Client Benchmarks
This module contains microbenchmarks for client instrumentation operations.
Result Overview
The main outcomes of the benchmarks:
- Simpleclient Counters/Gauges have similar performance to Codahale Counters.
- The original client is much slower than the Simpleclient or Codahale, especially when used concurrently.
- Codahale Meters are slower than Codahale/Simpleclient Counters
- Codahale and original client Summaries are 10x slower than other metrics.
- Simpleclient Histograms are 10-100X faster than Codahale and original client Summaries.
- Simpleclient
Gauge.Child.set
is relatively slow, especially when done concurrently. - Label lookups in both Prometheus clients are relatively slow.

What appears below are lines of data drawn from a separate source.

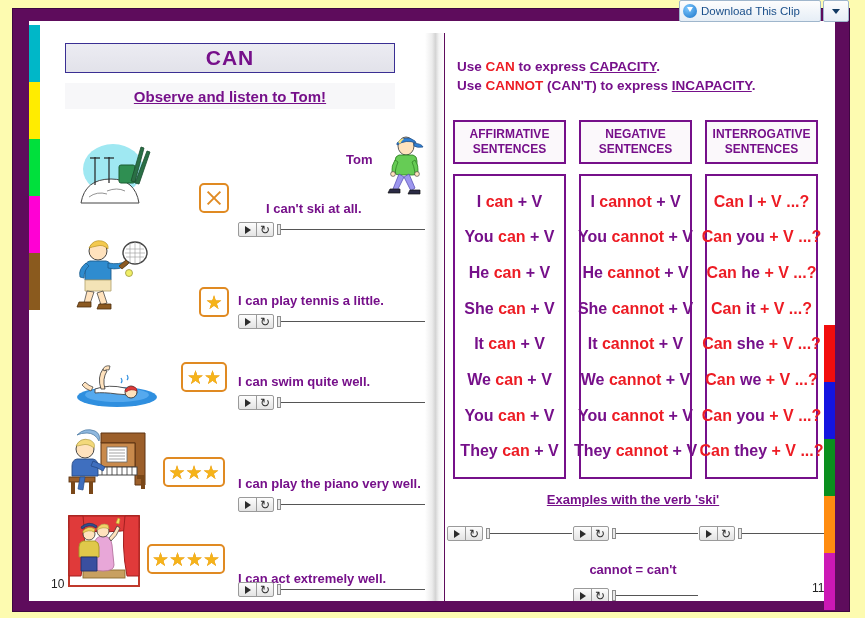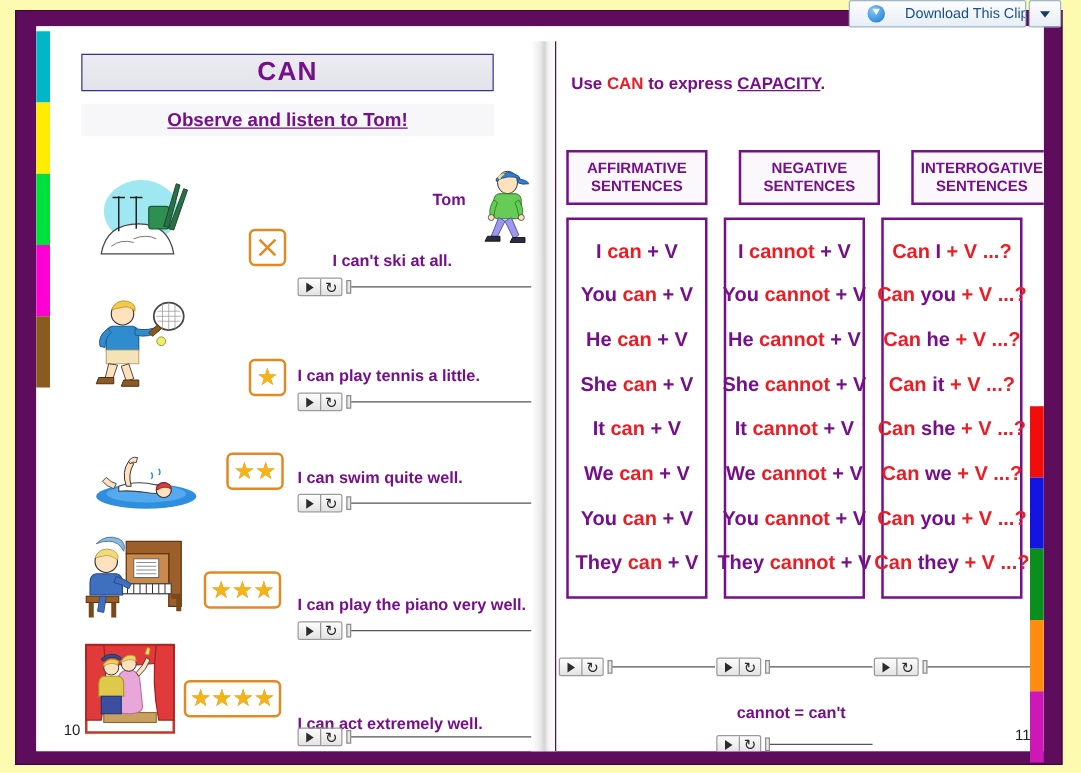--- a/index.html
+++ b/index.html
@@ -18,22 +18,22 @@
     position: absolute; top: 0px; left: 679px;
     width: 170px; height: 22px;
     display: flex; align-items: stretch;
     z-index: 60;
   }
   #download-btn {
     flex: 1;
     background: linear-gradient(#fdfdfd, #e6eef6);
     border: 1px solid #9fb6cc;
     border-radius: 2px;
-    display: flex; align-items: center; gap: 16px;
-    padding-left: 14px;
+    display: flex; align-items: center; gap: 4px;
+    padding-left: 3px;
     font-size: 11.5px; color: #1a4f8a;
     white-space: nowrap; overflow: hidden;
   }
   #dl-icon {
     width: 14px; height: 14px; border-radius: 50%;
     background: radial-gradient(circle at 35% 30%, #7ec8ff, #1a74c8);
     position: relative; flex: none;
   }
   #dl-icon::after {
     content: ""; position: absolute; left: 4px; top: 3px;
@@ -165,21 +165,21 @@
 
   
   .pageno { position: absolute; font-size: 12px; color: #222; }
 
   
   #intro { position: absolute; left: 26px; top: 38px; }
   .intro-line { font-size: 13.5px; font-weight: bold; color: #76108a; margin-bottom: 4px; white-space: nowrap; }
   .red { color: #ed1c24; }
   .u { text-decoration: underline; }
 
-  #headers { position: absolute; left: 22px; top: 99px; display: flex; gap: 25px; justify-content: center; }
+  #headers { position: absolute; left: 22px; top: 99px; display: flex; gap: 13px; justify-content: center; }
   .hdr {
     width: 113px; height: 44px;
     border: 2px solid #76108a; background: #fbf8fb;
     display: flex; flex-direction: column; align-items: center; justify-content: center;
     font-size: 12px; font-weight: bold; color: #76108a; line-height: 15px;
     text-align: center;
   }
   #columns { position: absolute; left: 22px; top: 153px; display: flex; gap: 13px; }
   .col {
     width: 113px; height: 305px;
@@ -452,20 +452,23 @@
 
         <span class="pageno" style="left:22px; top:556px;">10</span>
       </div>
 
       <div class="page" id="page-right">
 
         <div id="intro">
           <div class="intro-line">
             <span>Use </span><span class="red">CAN</span><span> to express </span><span class="u">CAPACITY</span><span>.</span>
           </div>
+          <div class="intro-line">
+            <span>Use </span><span class="red">CANNOT</span><span> (CAN'T) to express </span><span class="u">INCAPACITY</span><span>.</span>
+          </div>
         </div>
 
         <div id="headers">
           <div class="hdr">
             <span>AFFIRMATIVE</span>
             <span>SENTENCES</span>
           </div>
           <div class="hdr">
             <span>NEGATIVE</span>
             <span>SENTENCES</span>
@@ -502,20 +505,21 @@
               <div class="cell"><span class="red">Can </span><span>you</span><span class="red"> + V ...?</span></div>
               <div class="cell"><span class="red">Can </span><span>he</span><span class="red"> + V ...?</span></div>
               <div class="cell"><span class="red">Can </span><span>it</span><span class="red"> + V ...?</span></div>
               <div class="cell"><span class="red">Can </span><span>she</span><span class="red"> + V ...?</span></div>
               <div class="cell"><span class="red">Can </span><span>we</span><span class="red"> + V ...?</span></div>
               <div class="cell"><span class="red">Can </span><span>you</span><span class="red"> + V ...?</span></div>
               <div class="cell"><span class="red">Can </span><span>they</span><span class="red"> + V ...?</span></div>
             </div>
         </div>
 
+        <div id="examples-title">Examples with the verb 'ski'</div>
 
         <div class="player" style="left:16px; top:505px;">
           <div class="pbtns">
             <div class="pbtn">
                 <span class="tri"></span>
               </div>
             <div class="pbtn">
                 <span class="rep">↻</span>
               </div>
           </div>

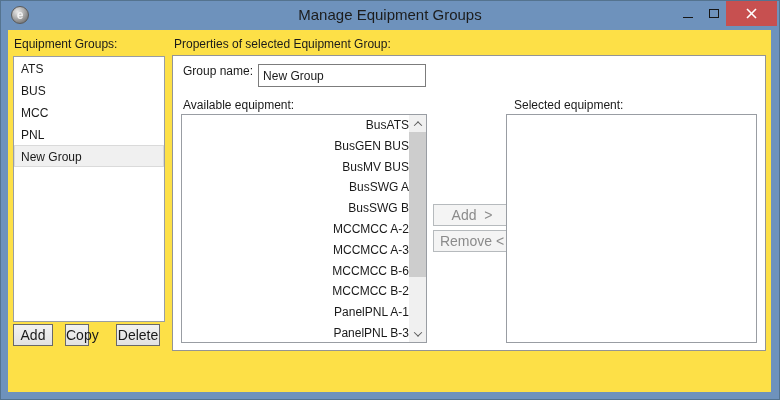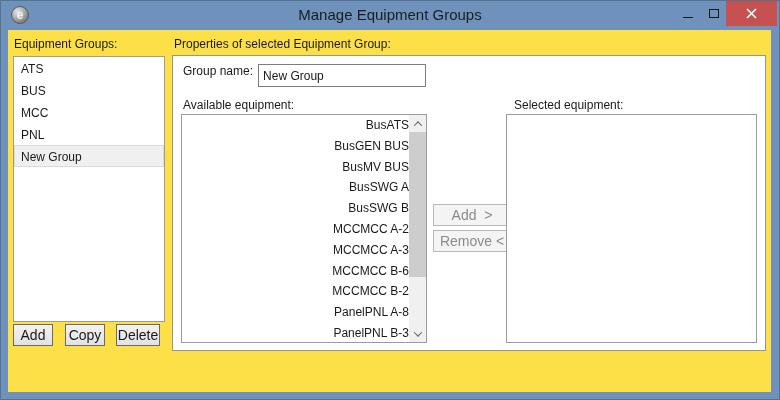--- a/index.html
+++ b/index.html
@@ -33,21 +33,21 @@
   .groups-list { position:absolute; left:5px; top:26px; width:152px; height:266px;
                  border:1px solid #999da3; background:#fff; overflow:hidden; }
   .lb-item { height:22px; line-height:22px; padding-left:6px; border:1px solid transparent; }
   .lb-item.selected { background:#f0f0f0; border:1px solid #dadada; }
 
   .btn { background:linear-gradient(#f2f2f2,#e2e2e2); border:1px solid #696969; color:#1a1a1a;
          font-size:14px; font-family:inherit; text-align:center; white-space:pre; cursor:default; }
   .btn.disabled { background:#f4f4f4; border:1px solid #b6babd; color:#8b8b8b; }
 
   .btn-add    { position:absolute; left:5px;   top:294px; width:40px; height:22px; }
-  .btn-copy   { position:absolute; left:57px;  top:294px; width:40px; height:22px; }
+  .btn-copy   { position:absolute; left:57px;  top:294px; width:24px; height:22px; }
   .btn-delete { position:absolute; left:108px; top:294px; width:44px; height:22px; }
 
   
   .groupbox { position:absolute; left:164px; top:25px; width:594px; height:296px;
               border:1px solid #949494; background:#fff; }
   .gname-row { position:absolute; left:10px; top:8px; height:23px; display:flex; }
   .gname-input { margin-left:5px; width:168px; height:23px; border:1px solid #7c7c7c; padding:0 4px;
                  font-size:12px; font-family:inherit; color:#1a1a1a; background:#fff; }
 
   .eq-list { position:absolute; border:1px solid #999da3; background:#fff; overflow:hidden; }
@@ -124,21 +124,21 @@
         <div class="eq-rows">
             <div class="eq-row"><span class="eq-type">Bus</span><span>ATS</span></div>
             <div class="eq-row"><span class="eq-type">Bus</span><span>GEN BUS</span></div>
             <div class="eq-row"><span class="eq-type">Bus</span><span>MV BUS</span></div>
             <div class="eq-row"><span class="eq-type">Bus</span><span>SWG A</span></div>
             <div class="eq-row"><span class="eq-type">Bus</span><span>SWG B</span></div>
             <div class="eq-row"><span class="eq-type">MCC</span><span>MCC A-2</span></div>
             <div class="eq-row"><span class="eq-type">MCC</span><span>MCC A-3</span></div>
             <div class="eq-row"><span class="eq-type">MCC</span><span>MCC B-6</span></div>
             <div class="eq-row"><span class="eq-type">MCC</span><span>MCC B-2</span></div>
-            <div class="eq-row"><span class="eq-type">Panel</span><span>PNL A-8</span></div>
+            <div class="eq-row"><span class="eq-type">Panel</span><span>PNL A-1</span></div>
             <div class="eq-row"><span class="eq-type">Panel</span><span>PNL B-3</span></div>
           </div>
         <div class="scrollbar">
           <div class="sb-arrow sb-up">
             <span class="chev chev-up"></span>
           </div>
           <div class="sb-thumb"></div>
           <div class="sb-arrow sb-down">
             <span class="chev chev-down"></span>
           </div>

Accordingly, in terms of client instrumentation performance I suggest the following:
- It's cheap to extensively instrument your code with Simpleclient Counters/Gauges/Summaries without labels, or Codahale Counters.
- Avoid Codahale Meters, in favour of Codahale/Simpleclient Counters and calculating the rate in your monitoring system (e.g. the
rate()
function in Prometheus). - Use Simpleclient Histograms rather than original client Summaries and Codahale Histograms/Timers.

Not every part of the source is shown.